A human-in-the-loop application that automates the detection and tracking of cells in microscope images and videos.
1. Project Description
2. Installation
3. Usage
The automated detection and tracking of cells in microscope images and videos is a difficult problem. Many software exist to tackle this problem, however, with different cell types often having very different sizes and shapes, ensuring accuracy in all cases is virtually impossible.
Rather than attempting full automation of this process, this project is a human-in-the-loop approach designed for small-scale projects, particularly ones using more rarely-seen cell types that do not work with out-of-the-box cell detection software. Only a small amount of training data -- in our case only 10 labelled images -- is required to train an initial computer vision model, which can then assist in labelling additional images as it is corrected in the process of outputting data. The computer vision model is a shallower version of UNet (based on the assumption that there is minimal information that needs to be extracted across large regions of the images), which is easily trainable on free resources such as Google Colaboratory.
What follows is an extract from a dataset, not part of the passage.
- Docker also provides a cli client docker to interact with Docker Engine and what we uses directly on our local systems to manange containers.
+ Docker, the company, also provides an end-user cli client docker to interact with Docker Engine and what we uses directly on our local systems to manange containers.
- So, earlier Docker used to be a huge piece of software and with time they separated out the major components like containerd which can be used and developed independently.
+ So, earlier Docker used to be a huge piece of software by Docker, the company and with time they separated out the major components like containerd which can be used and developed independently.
Python 3.8.13 is recommended for the install. Required libraries can be installed from within the project directory using
pip install -r requirements.txt
Cell detection and manual correction are implemented on a Plotly Dash webapp. The script is src/dash_app/app.py, and can be run from anywhere.
The current Dash app demonstrates a particular application of this framework. In this project, the concentration of a fluorescent marker into one region of a bacterial cell -- "firing events" -- needs to be detected, and the duration and number of these firing events are desired outputs.
The Dash app provides
- A graphical interface for selecting, deleting, and modifying cells, either completely from scratch, or by correcting the outputs of a pre-trained model:
- Automated cell tracking across frames of a video, with the ability to incorporate corrections provided by the user:
- Automated detection of firing events based on a threshold provided by the user. This is accompanied by a visualization which aids the user in adjusting the threshold.
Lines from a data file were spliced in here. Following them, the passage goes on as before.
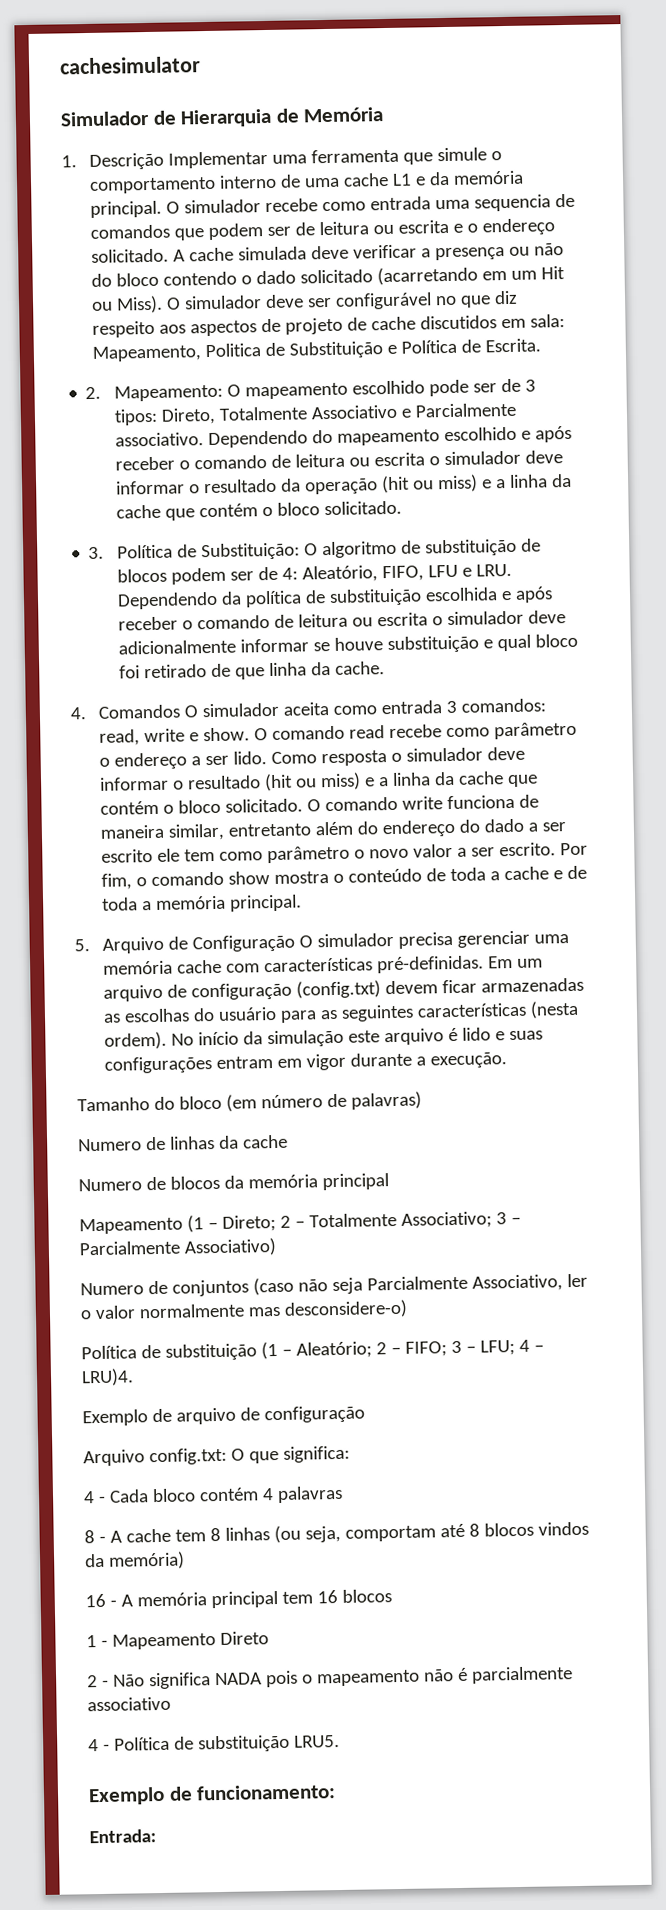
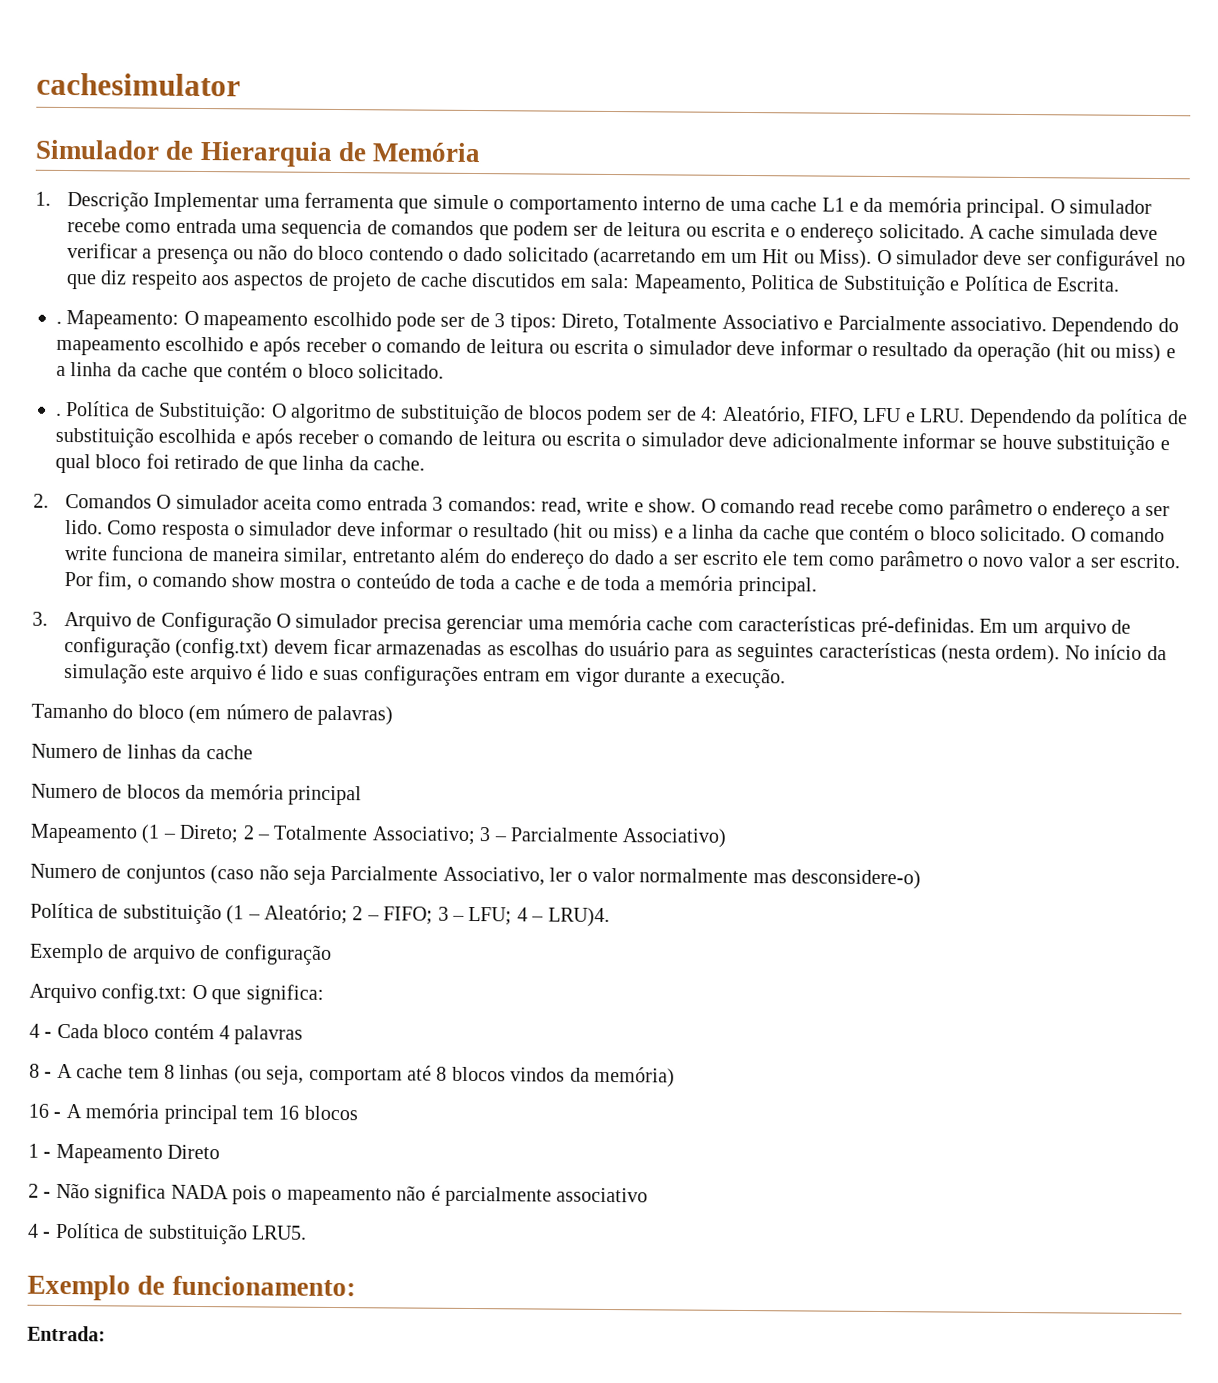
- 2. Mapeamento: O mapeamento escolhido pode ser de 3 tipos: Direto, Totalmente Associativo e Parcialmente associativo.
+ . Mapeamento: O mapeamento escolhido pode ser de 3 tipos: Direto, Totalmente Associativo e Parcialmente associativo.
- 3. Política de Substituição: O algoritmo de substituição de blocos podem ser de 4: Aleatório, FIFO, LFU e LRU. Dependendo da política de substituição escolhida e após receber o comando de leitura ou escrita o simulador deve adicionalmente informar se houve substituição e qual bloco foi retirado de que linha da cache.
+ . Política de Substituição: O algoritmo de substituição de blocos podem ser de 4: Aleatório, FIFO, LFU e LRU. Dependendo da política de substituição escolhida e após receber o comando de leitura ou escrita o simulador deve adicionalmente informar se houve substituição e qual bloco foi retirado de que linha da cache.
- 4. Comandos O simulador aceita como entrada 3 comandos: read, write e show.
+ 2. Comandos O simulador aceita como entrada 3 comandos: read, write e show.
- 5. Arquivo de Configuração O simulador precisa gerenciar uma memória cache com características pré-definidas.
+ 3. Arquivo de Configuração O simulador precisa gerenciar uma memória cache com características pré-definidas.

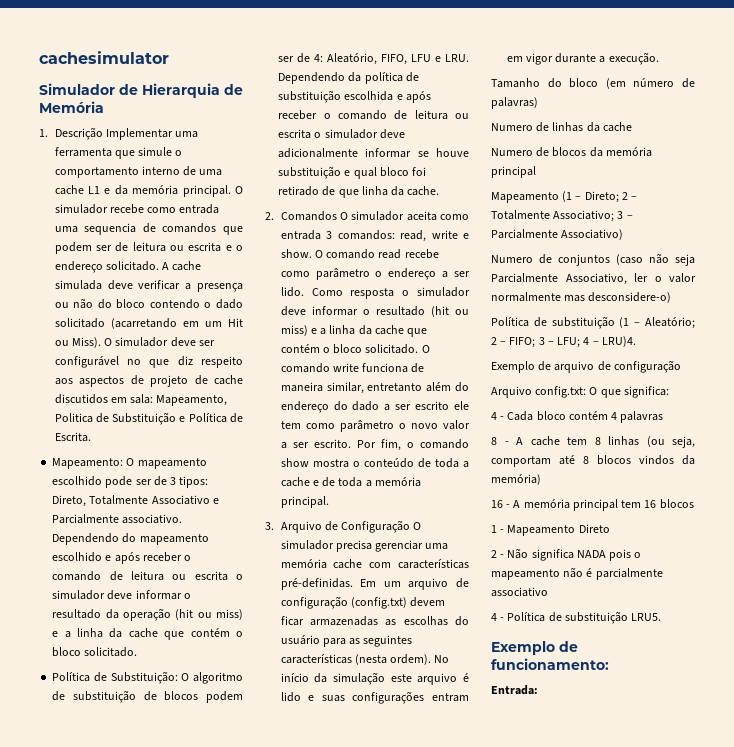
  O simulador deve ser configurável no que diz respeito aos aspectos de projeto de cache discutidos em sala: Mapeamento, Politica de Substituição e Política de Escrita.
- . Mapeamento: O mapeamento escolhido pode ser de 3 tipos: Direto, Totalmente Associativo e Parcialmente associativo.
+ Mapeamento: O mapeamento escolhido pode ser de 3 tipos: Direto, Totalmente Associativo e Parcialmente associativo.
  Dependendo do mapeamento escolhido e após receber o comando de leitura ou escrita o simulador deve informar o resultado da operação (hit ou miss) e a linha da cache que contém o bloco solicitado.
- . Política de Substituição:
+ Política de Substituição:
This human-in-the-loop approach requires the following two generalized steps, which are independent of project specifics:
- Data labelling/correction: manual labelling of initial set of training data, or the correction of labelled data generated by an imperfect model.
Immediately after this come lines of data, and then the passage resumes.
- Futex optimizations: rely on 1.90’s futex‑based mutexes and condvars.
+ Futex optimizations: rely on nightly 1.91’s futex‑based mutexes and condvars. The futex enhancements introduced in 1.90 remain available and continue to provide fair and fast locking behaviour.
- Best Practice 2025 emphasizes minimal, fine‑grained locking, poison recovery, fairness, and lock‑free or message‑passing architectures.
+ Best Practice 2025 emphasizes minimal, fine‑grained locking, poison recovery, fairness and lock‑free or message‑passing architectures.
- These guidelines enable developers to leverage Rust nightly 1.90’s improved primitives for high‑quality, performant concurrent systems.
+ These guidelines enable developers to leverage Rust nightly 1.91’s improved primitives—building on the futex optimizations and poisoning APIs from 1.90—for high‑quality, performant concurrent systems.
- Model training/re-training: training or re-training the model with correctly labelled images for increasingly better performance.
The Boundary detection page in the Dash app (boundary_detection.py) contains all the elements necessary for performing the initial data labelling and further corrections. In particular, the callbacks update_cells and update_figure enable the user to select, delete and modify cell selections. By default these callbacks support the tracking of cells across consecutive frames (as in the usage example), which can be easily removed. The callback download_labels saves the user-corrected labels in a format ready to feed into the model training step. There is also built-in support for selecting a pre-trained model for cell detection, or applying simple threshold-based segmentation (e.g. in the absence of a trained model).
The remaining callbacks in boundary_detection.py, and the additional Firing detection (firing_detection.py) support specific functionalities to the usage example, and can be removed or ignored.
The pipeline for model training/re-training is contained in the unet_wandb.ipynb. This sample notebook uses the Weights & Biases platform for hyperparameter optimization and model training.